Does this code definitely only apply when the ABI is AAPCS64, or should there be a check for that somewhere here? I can't tell whether the if on line 5806 is sufficient.

clang/test/CodeGen/aarch64-ABI-align-packed.cpp
2

Does this need the arm vendor in the triple?

2

Please add a brief comment explaining what this is testing.

JiruiWu updated this revision to Diff 507313.Mar 22 2023, 4:55 AM
JiruiWu marked 2 inline comments as done.

Addressing review comments.

JiruiWu marked 2 inline comments as done.Mar 22 2023, 4:56 AM
JiruiWu added inline comments.
clang/lib/CodeGen/TargetInfo.cpp
5819

No, because this patch is on AArch64 and https://reviews.llvm.org/D100853 is on AArch32. The alignment is capped to 16 in AArch64 and capped to 8 in AArch32.

5822

The code on line 5814 only applies when the ABI is AAPCS64 because it is in the if block that starts on line 5805 and ends on line 5818. As a result, the if on line 5806 is sufficient.

JiruiWu marked 2 inline comments as done.Mar 22 2023, 4:56 AM

LGTM, but I'm not that familiar with the code that selects the alignment so it would be good to get a second opinion.

clang/lib/CodeGen/TargetInfo.cpp
5814

Should this change cover AAPCS_VFP too?

olista01 accepted this revision.Apr 4 2023, 2:57 AM

LGTM

This revision is now accepted and ready to land.Apr 4 2023, 2:57 AM
rjmccall added inline comments.Apr 4 2023, 5:22 PM
clang/lib/AST/RecordLayoutBuilder.cpp
2118

I've always felt the data flow in this function was excessively convoluted.

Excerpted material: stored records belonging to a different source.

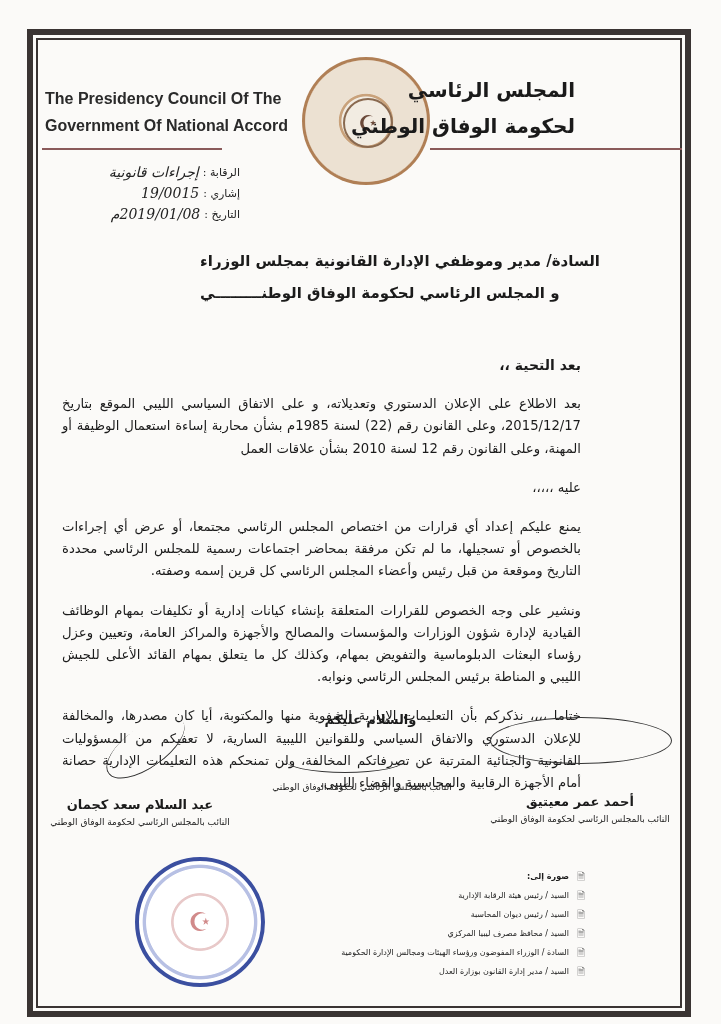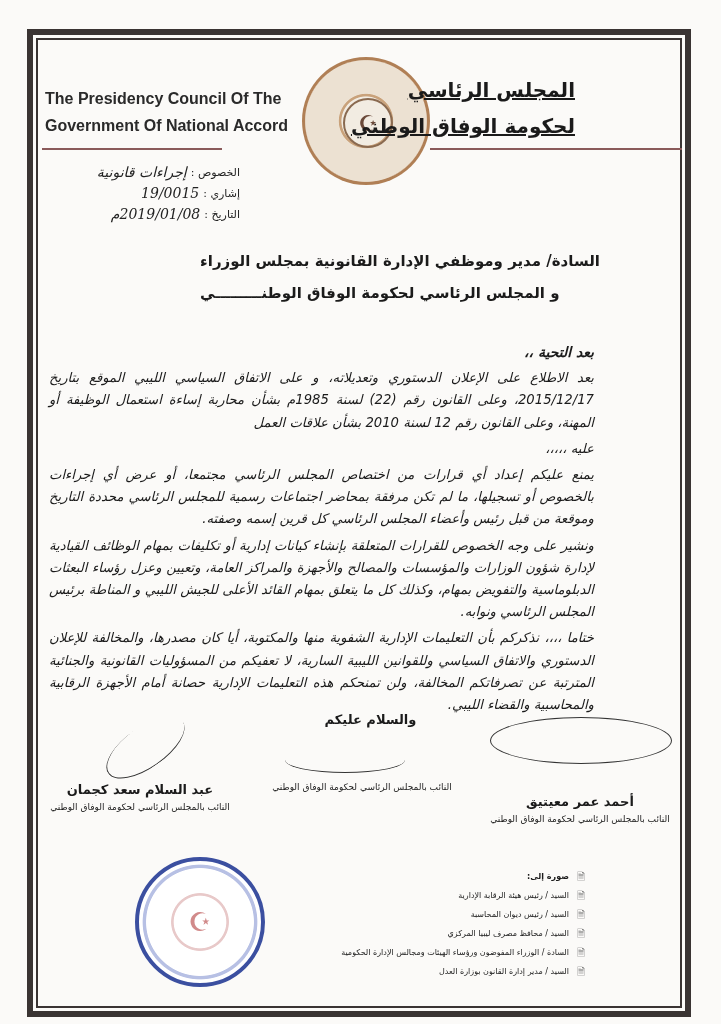--- a/index.html
+++ b/index.html
@@ -8,7 +8,7 @@
   .frame-inner{position:absolute;left:3px;top:3px;right:3px;bottom:3px;border:2px solid #3a3433;}
   .page{position:absolute;left:0;top:12px;width:630px;height:1024px;}
   .en-title{position:absolute;left:45px;top:73px;font-family:"Liberation Sans",sans-serif;font-weight:bold;font-size:16px;line-height:27px;color:#2a2a2a;}
-  .ar-title{position:absolute;right:55px;top:60px;direction:rtl;text-align:right;font-family:"DejaVu Sans",sans-serif;font-weight:bold;font-size:20px;line-height:36px;color:#1a1a1a;text-decoration:underline;}
+  .ar-title{position:absolute;right:55px;top:60px;direction:rtl;text-align:right;font-family:"DejaVu Sans",sans-serif;font-weight:bold;font-size:20px;line-height:36px;color:#1a1a1a;}
   .rule{position:absolute;height:2px;background:#8a5a5a;top:136px;}
   .rule.l{left:42px;width:180px;} .rule.r{left:430px;width:252px;}
   .seal{position:absolute;left:305px;top:48px;width:122px;height:122px;border-radius:50%;

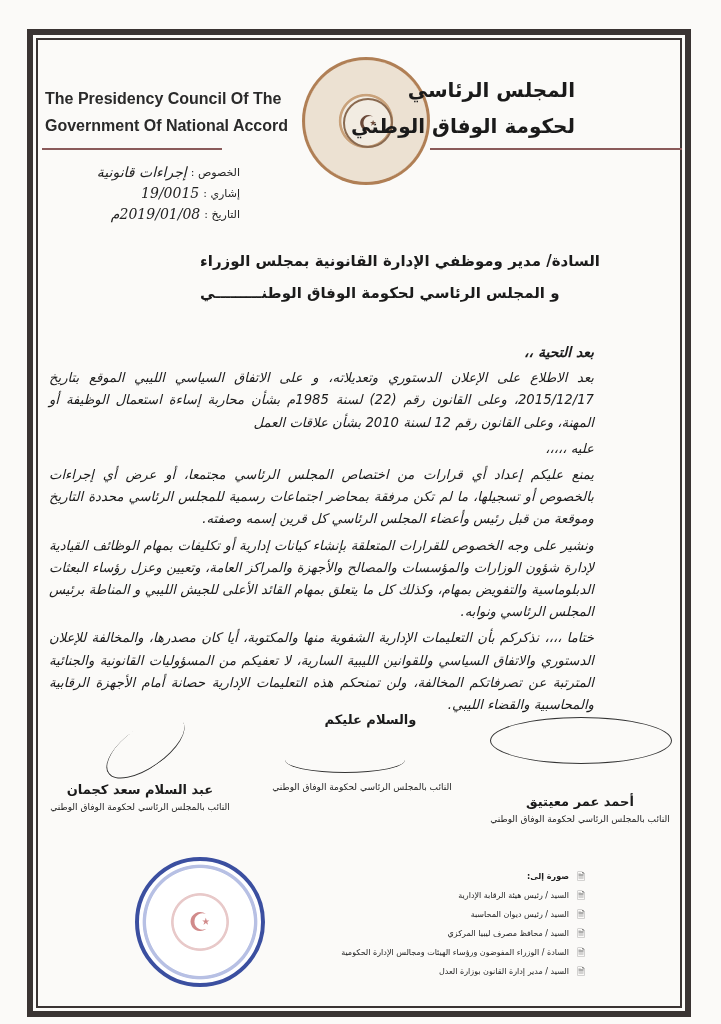--- a/index.html
+++ b/index.html
@@ -62,7 +62,7 @@
 
   <div class="meta">
     <div class="row">
-      <span class="lbl">الخصوص :</span>
+      <span class="lbl">الرقابة :</span>
       <span class="val">إجراءات قانونية</span>
     </div>
     <div class="row">

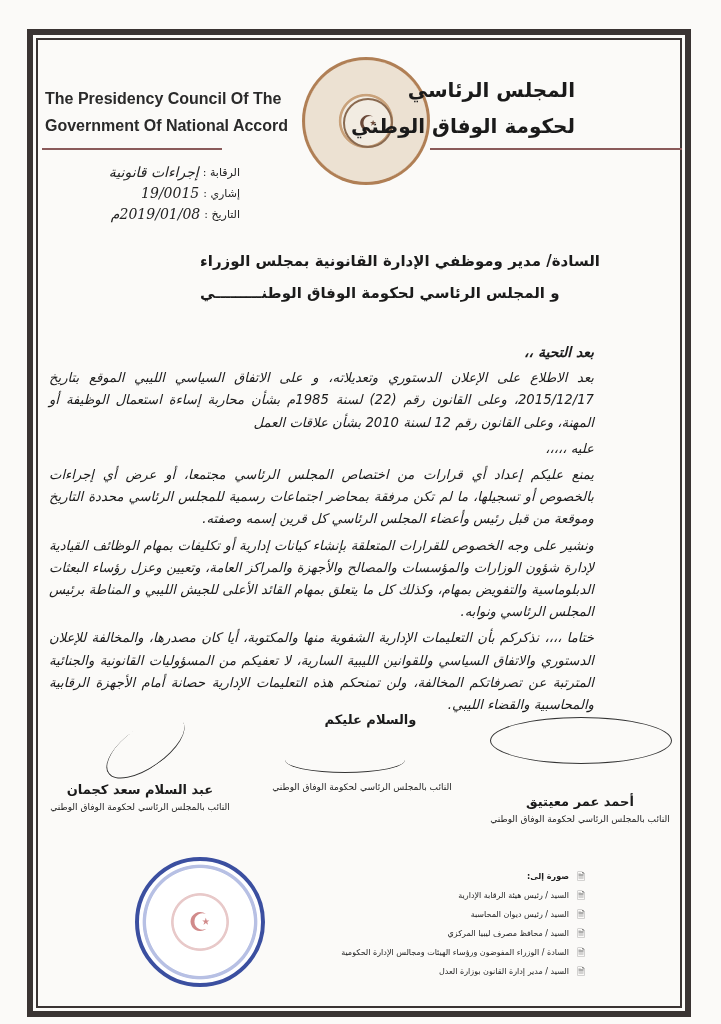--- a/index.html
+++ b/index.html
@@ -21,7 +21,7 @@
   .meta .val{font-family:"DejaVu Serif",serif;font-style:italic;font-size:14px;color:#222;}
   .addr{position:absolute;right:30px;top:233px;direction:rtl;text-align:left;font-weight:bold;font-size:15px;line-height:32px;}
   .body{position:absolute;left:45px;right:32px;top:325px;direction:rtl;text-align:justify;font-size:13.2px;line-height:22.2px;}
-  .body p{margin:4px;font-style:italic;}
+  .body p{margin:17px;}
   .greet{font-weight:bold;font-size:14px;}
   .closing{position:absolute;left:0;width:721px;top:700px;text-align:center;direction:rtl;font-weight:bold;font-size:13px;padding-left:10px;}
   .sig{position:absolute;top:768px;width:200px;text-align:center;direction:rtl;}

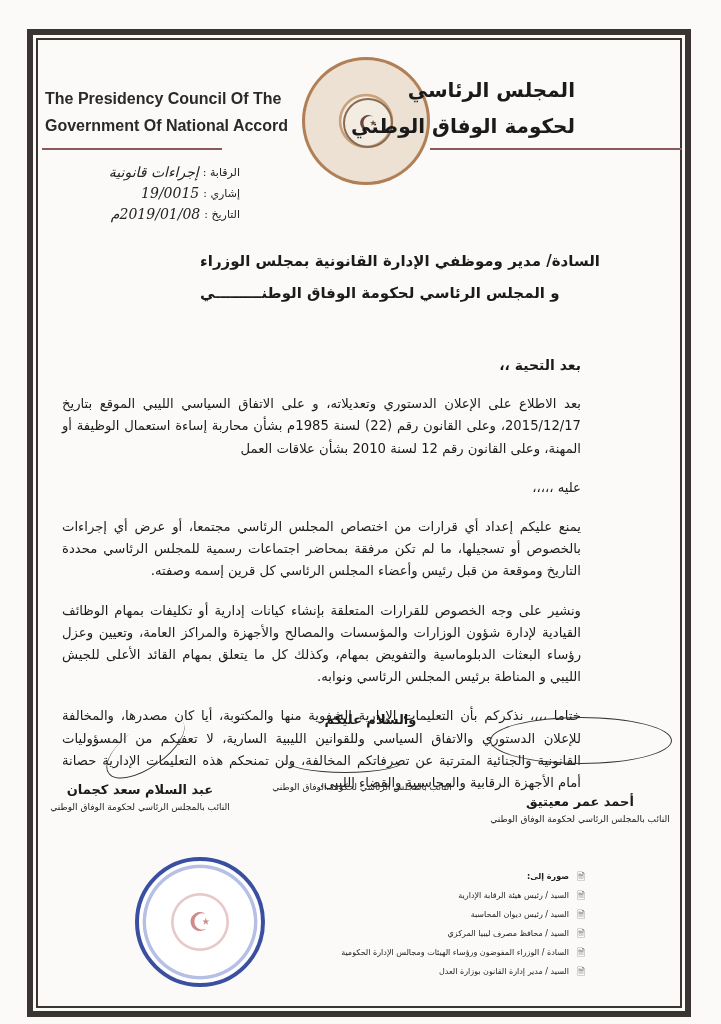--- a/index.html
+++ b/index.html
@@ -102,7 +102,7 @@
   <div class="sig" style="left:262px;">
     <div class="role">النائب بالمجلس الرئاسي لحكومة الوفاق الوطني</div>
   </div>
-  <div class="sig" style="left:40px;">
+  <div class="sig" style="left:40px;margin-top:15px;">
     <div class="name">عبد السلام سعد كجمان</div>
     <div class="role">النائب بالمجلس الرئاسي لحكومة الوفاق الوطني</div>
   </div>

Let's puzzle it out to figure out what's going on. Ignoring the AIX stuff which I assume can't coincide with AArch64, we've got:

UnpackedFieldAlign = min(max(TyAlign, MaxAlignmentInChars), MaxFieldAlignment)
PackedFieldAlign = min(max(1, MaxAlignmentInChars), MaxFieldAlignment)
FieldAlign = FieldPacked ? PackedFieldAlign : UnpackedFieldAlign

where MaxAlignmentInChars is the highest value of all the alignment attributes on the field and MaxFieldAlignment is the value of #pragma pack that was active at the time of the struct definition.

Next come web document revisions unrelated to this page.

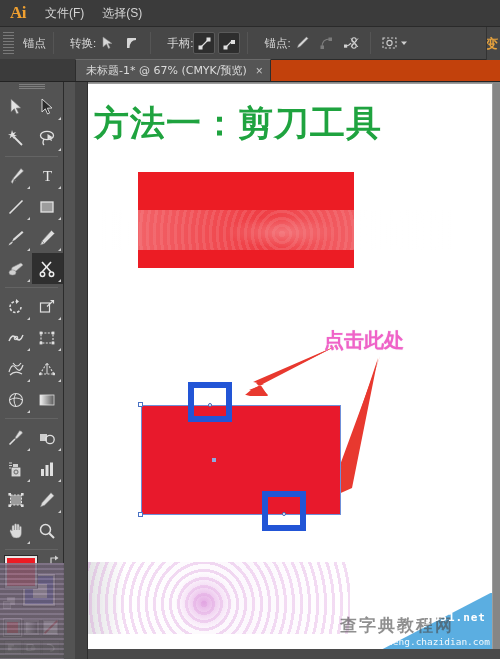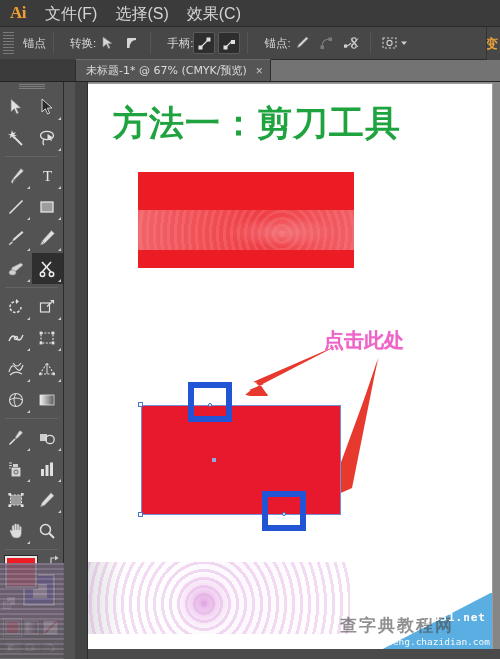--- a/index.html
+++ b/index.html
@@ -26,7 +26,7 @@
     letter-spacing: -0.5px;
   }
   .menu-item {
-    color: #d4d4d4; font-size: 16px;
+    color: #d4d4d4; font-size: 12px;
     padding: 0 9px; white-space: nowrap;
     line-height: 27px;
   }

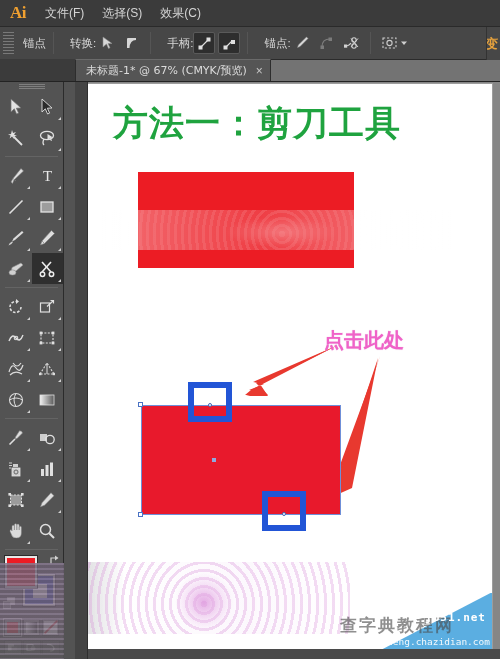--- a/index.html
+++ b/index.html
@@ -375,7 +375,6 @@
     <div class="ai-logo">Ai</div>
     <div class="menu-item">文件(F)</div>
     <div class="menu-item">选择(S)</div>
-    <div class="menu-item">效果(C)</div>
   </div>
 
   <div class="controlbar">

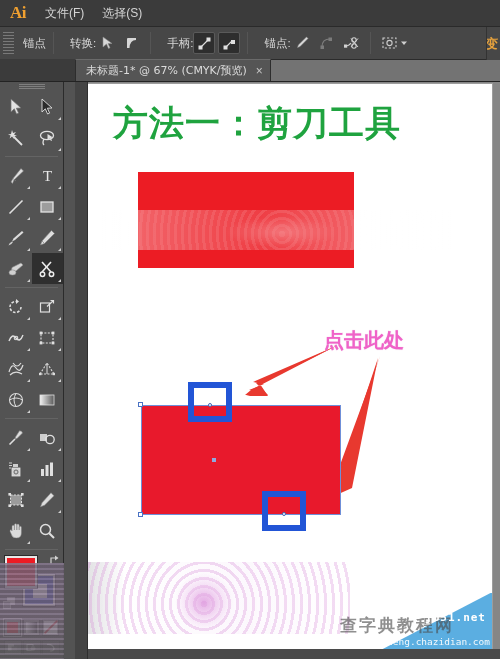--- a/index.html
+++ b/index.html
@@ -80,7 +80,7 @@
   
   .tabbar {
     position: absolute; left: 0; top: 60px; width: 500px; height: 22px;
-    background: #737373;
+    background: #c2410c;
     display: flex; align-items: flex-end;
     border-bottom: 1px solid #232323;
   }

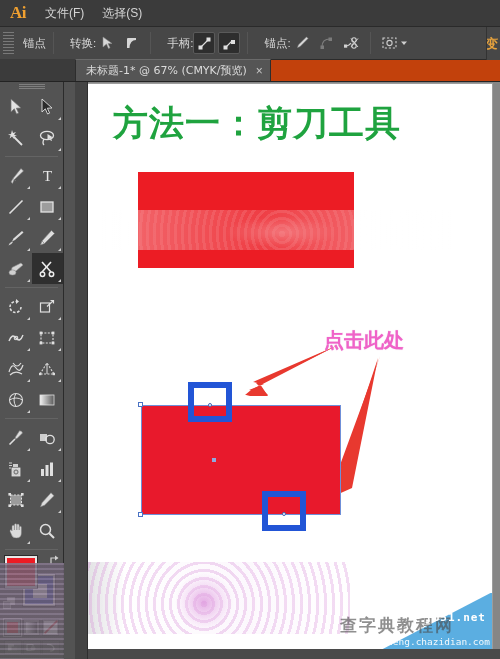--- a/index.html
+++ b/index.html
@@ -242,7 +242,7 @@
 
   
   .doc-title {
-    position: absolute; left: 25px; top: 16px;
+    position: absolute; left: 6px; top: 16px;
     color: #1fa33f; font-weight: bold;
     font-size: 35px; letter-spacing: 1px;
     font-family: "DejaVu Sans", "Liberation Sans", sans-serif;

Note that this gives us PackedFieldAlign <= FieldAlign <= UnpackedFieldAlign.

So:

  1. I think it's wrong to be checking Packed instead of FieldPacked here. But:
  2. If FieldPacked, then because UnpackedFieldAlign >= FieldAlign, the net effect of these three lines is UnadjustedAlignment = std::max(UnadjustedAlignment, UnpackedFieldAlign).
  3. If !FieldPacked, then UnpackedFieldAlign == FieldAlign, so the net effect of these three lines is *also* UnadjustedAlignment = std::max(UnadjustedAlignment, UnpackedFieldAlign).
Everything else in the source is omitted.